* **Data under study**
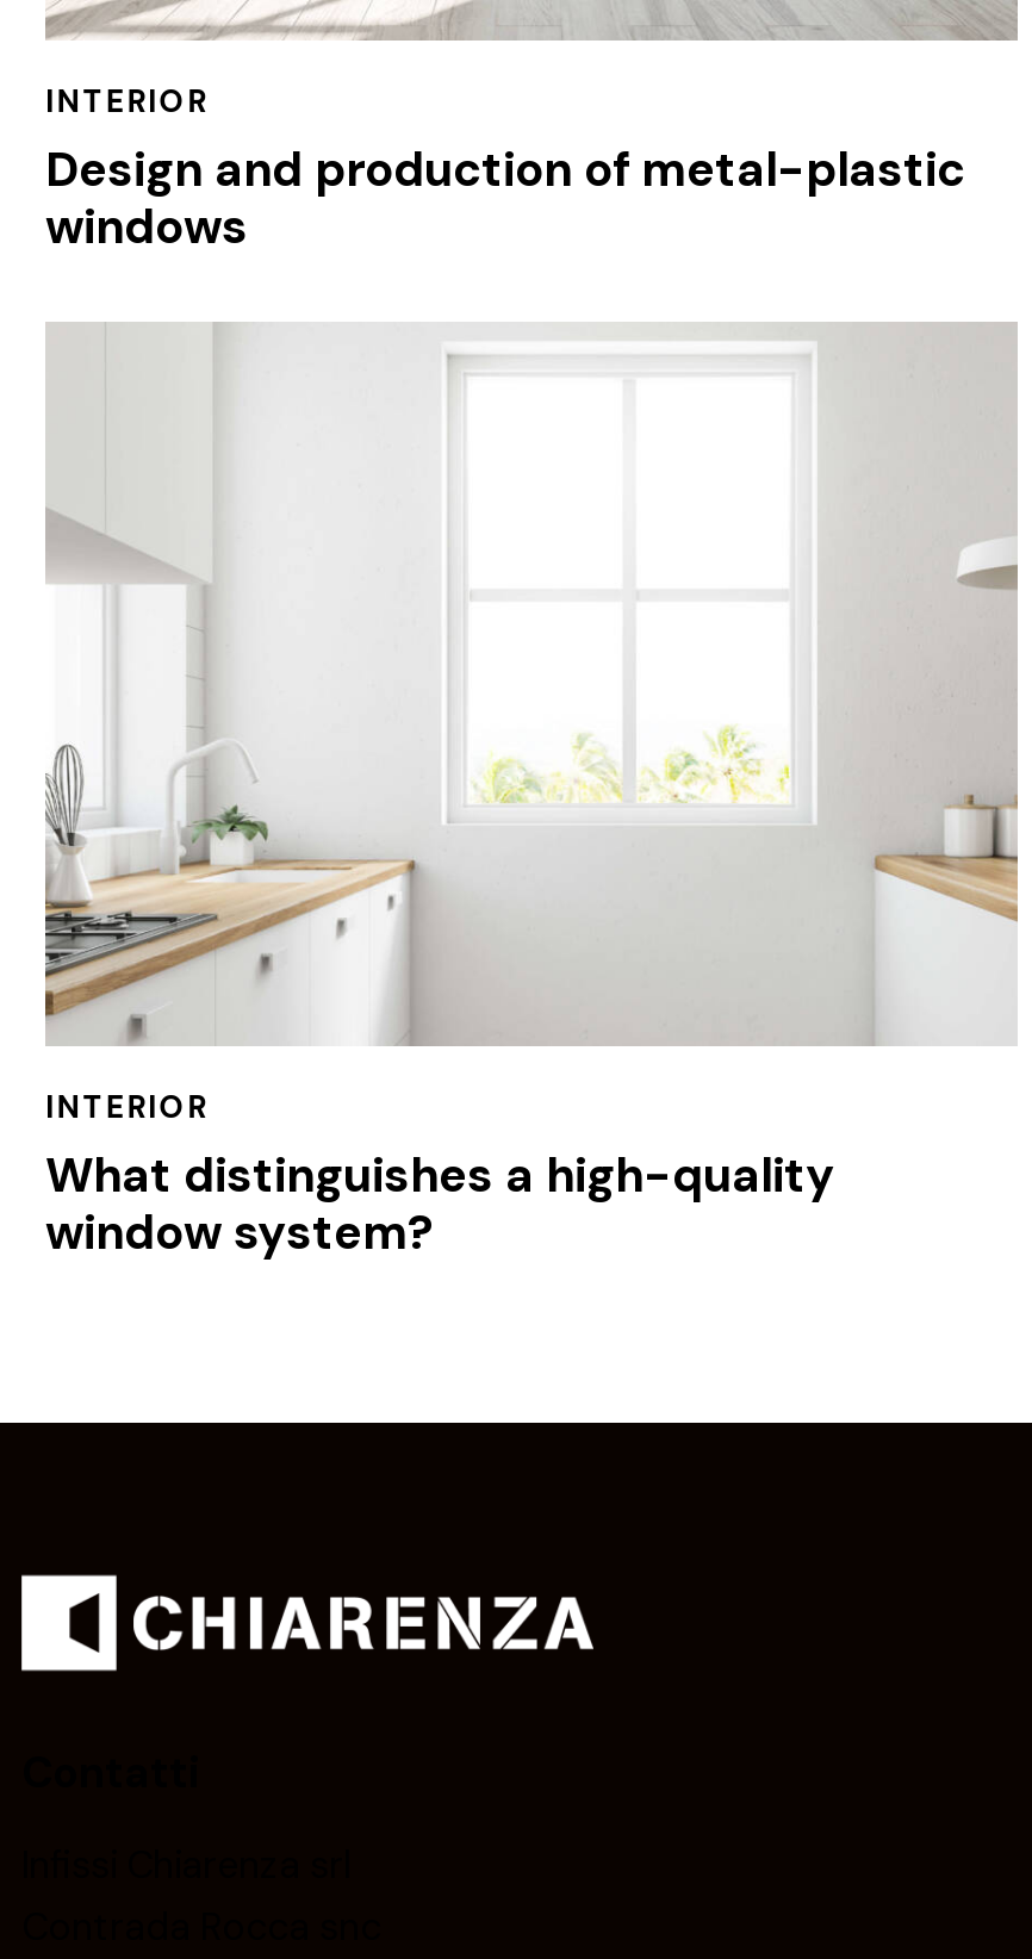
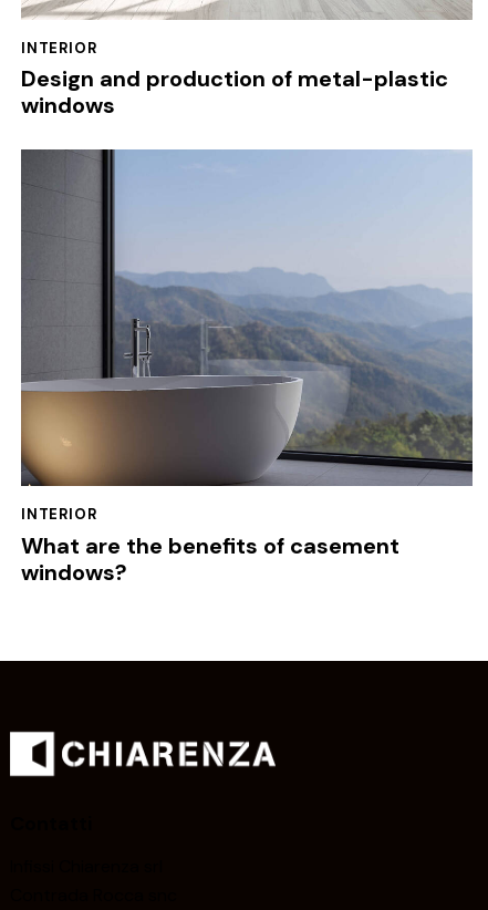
[45,322,1020,1046] [image] -> [20,148,474,487] [image]
[45,1144,834,1263] What distinguishes a high-quality | window system? -> [21,531,399,587] What are the benefits of casement | windows?

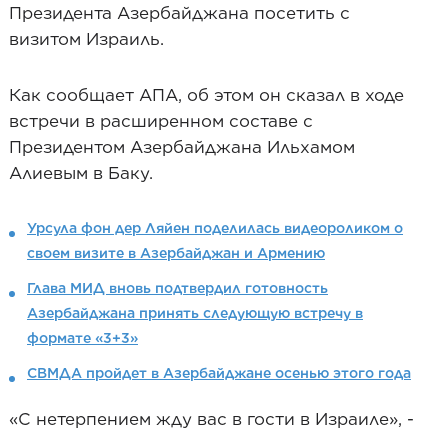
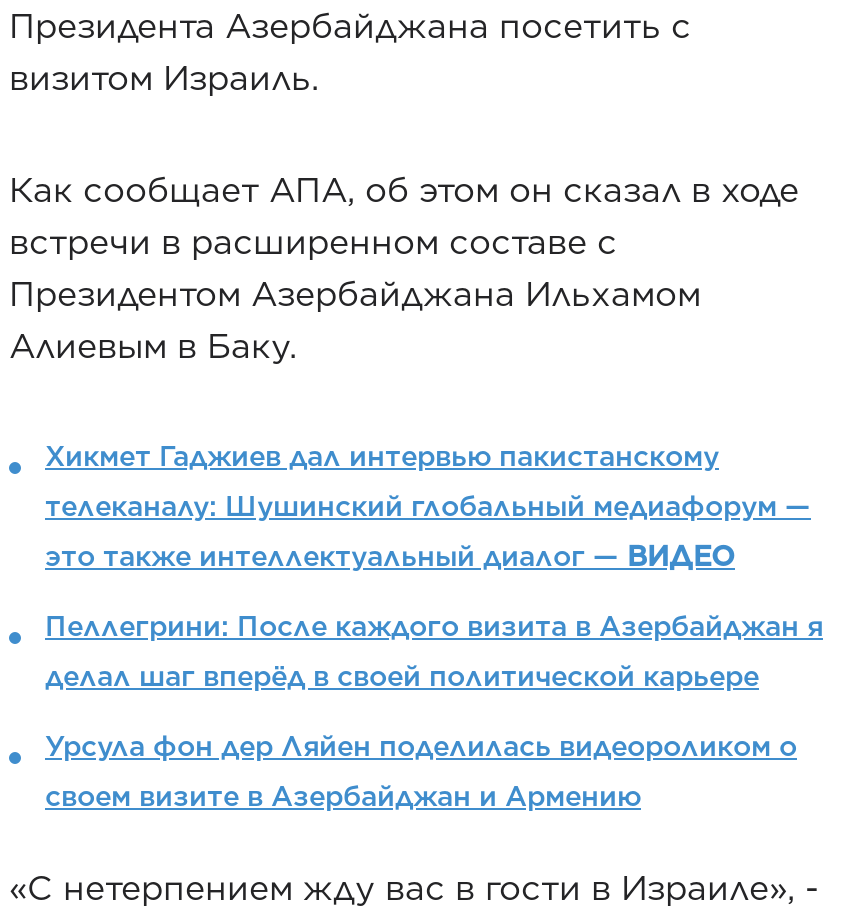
none -> [45,440,823,692] Хикмет Гаджиев дал интервью пакистанскому | телеканалу: Шушинский глобальный медиафорум — | это также интеллектуальный диалог — ВИДЕО | Пеллегрини: После каждого визита в Азербайджан я | делал шаг вперёд в своей политической карьере
moved [27,220,403,261] -> [45,730,797,812]: Урсула фон дер Ляйен поделилась видеороликом о | своем визите в Азербайджан и Армению
[27,280,411,381] Глава МИД вновь подтвердил готовность | Азербайджана принять следующую встречу в | формате «3+3» | СВМДА пройдет в Азербайджане осенью этого года -> none

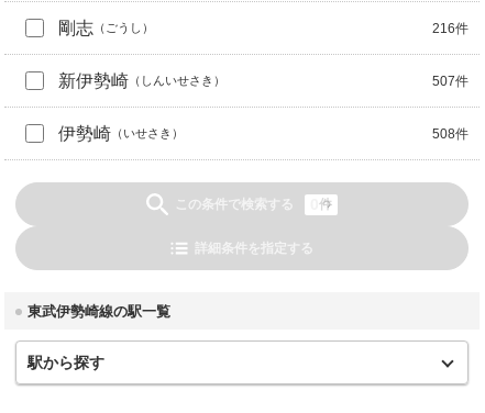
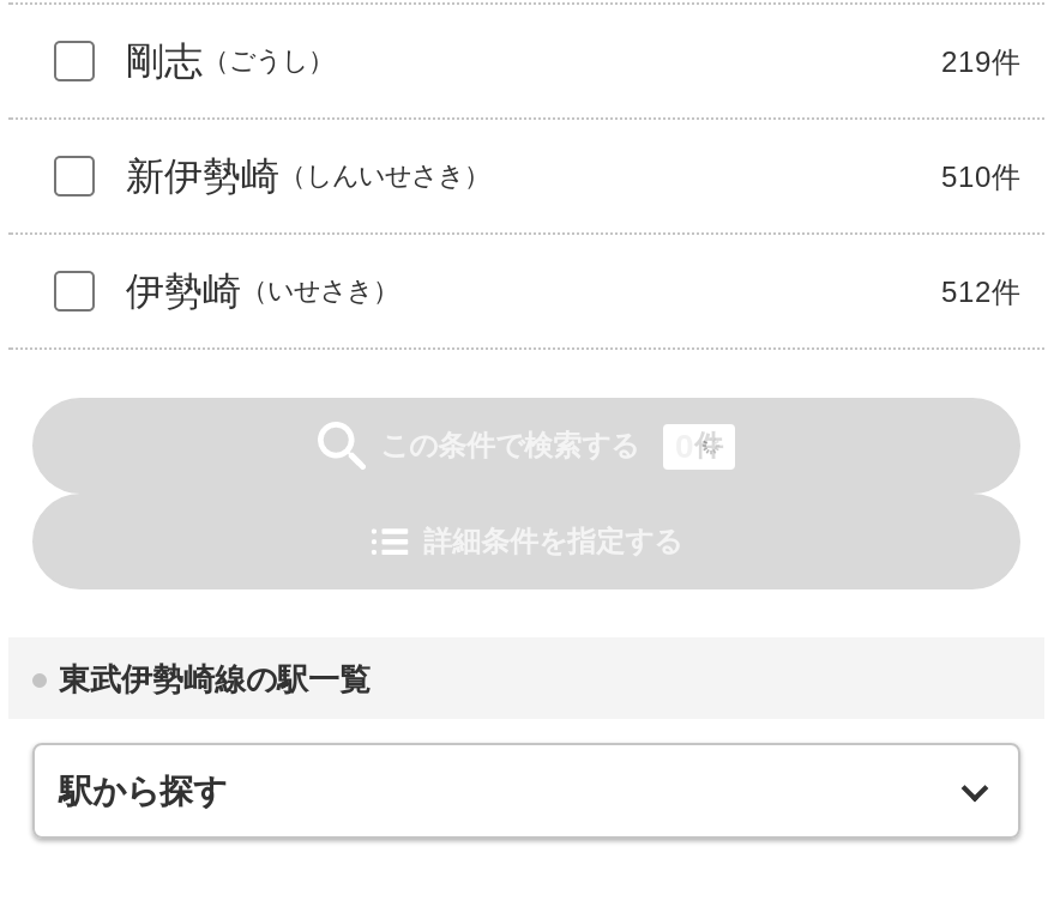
[432,20,469,36] 216件 -> [941,44,1020,78] 219件
[432,73,469,88] 507件 -> [941,159,1020,193] 510件
[432,126,469,141] 508件 -> [941,274,1020,308] 512件

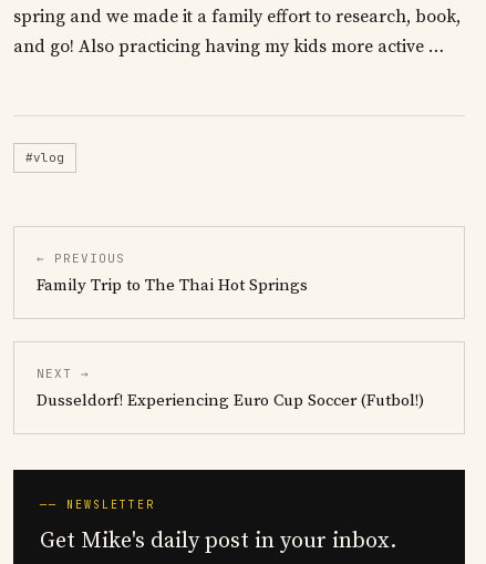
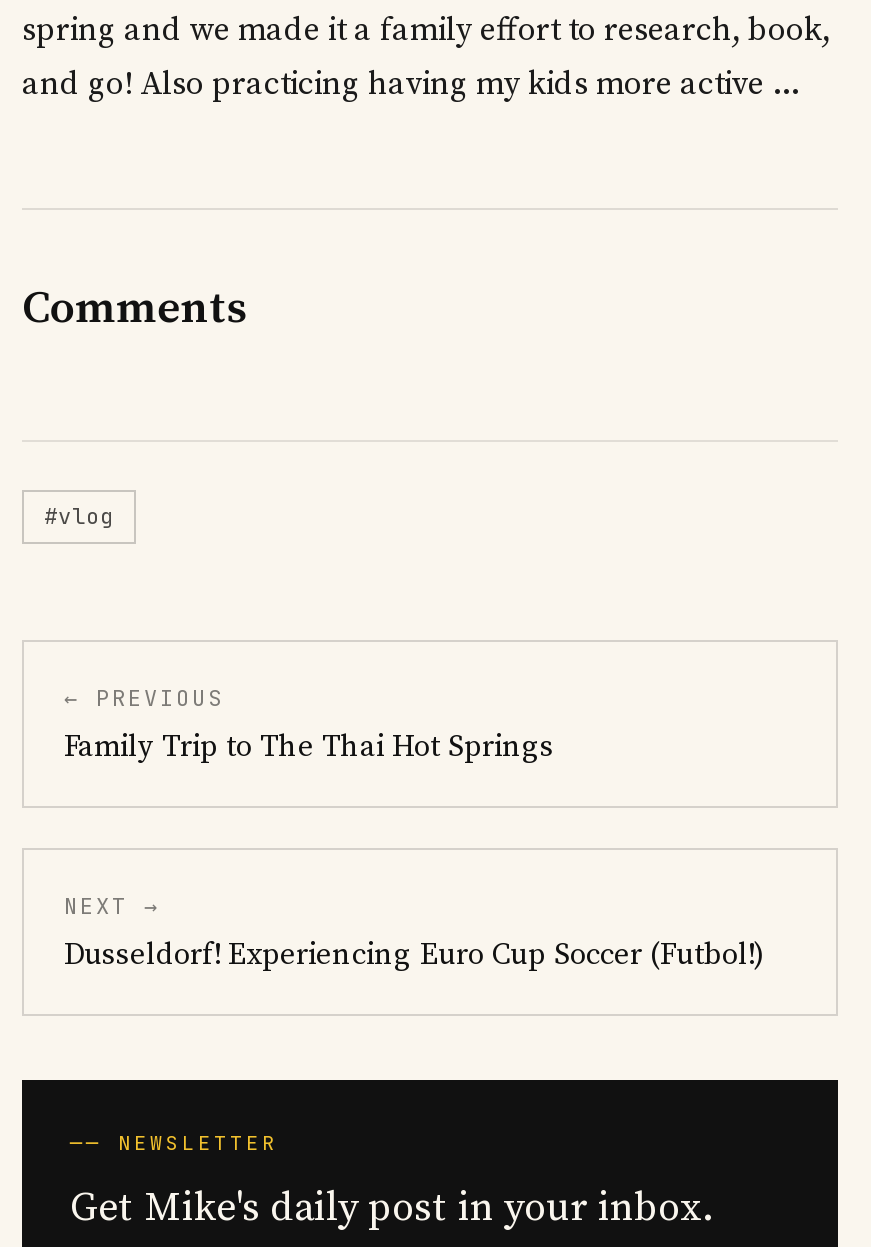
none -> [22,280,248,338] Comments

* **Requirement**
Beginning with the line that contains "[432,126,469,141] 508件 ->", write out every line through the last one in the records, exactly and without pictures.

* **Task output**
[432,126,469,141] 508件 -> [941,274,1020,308] 512件

none -> [22,280,248,338] Comments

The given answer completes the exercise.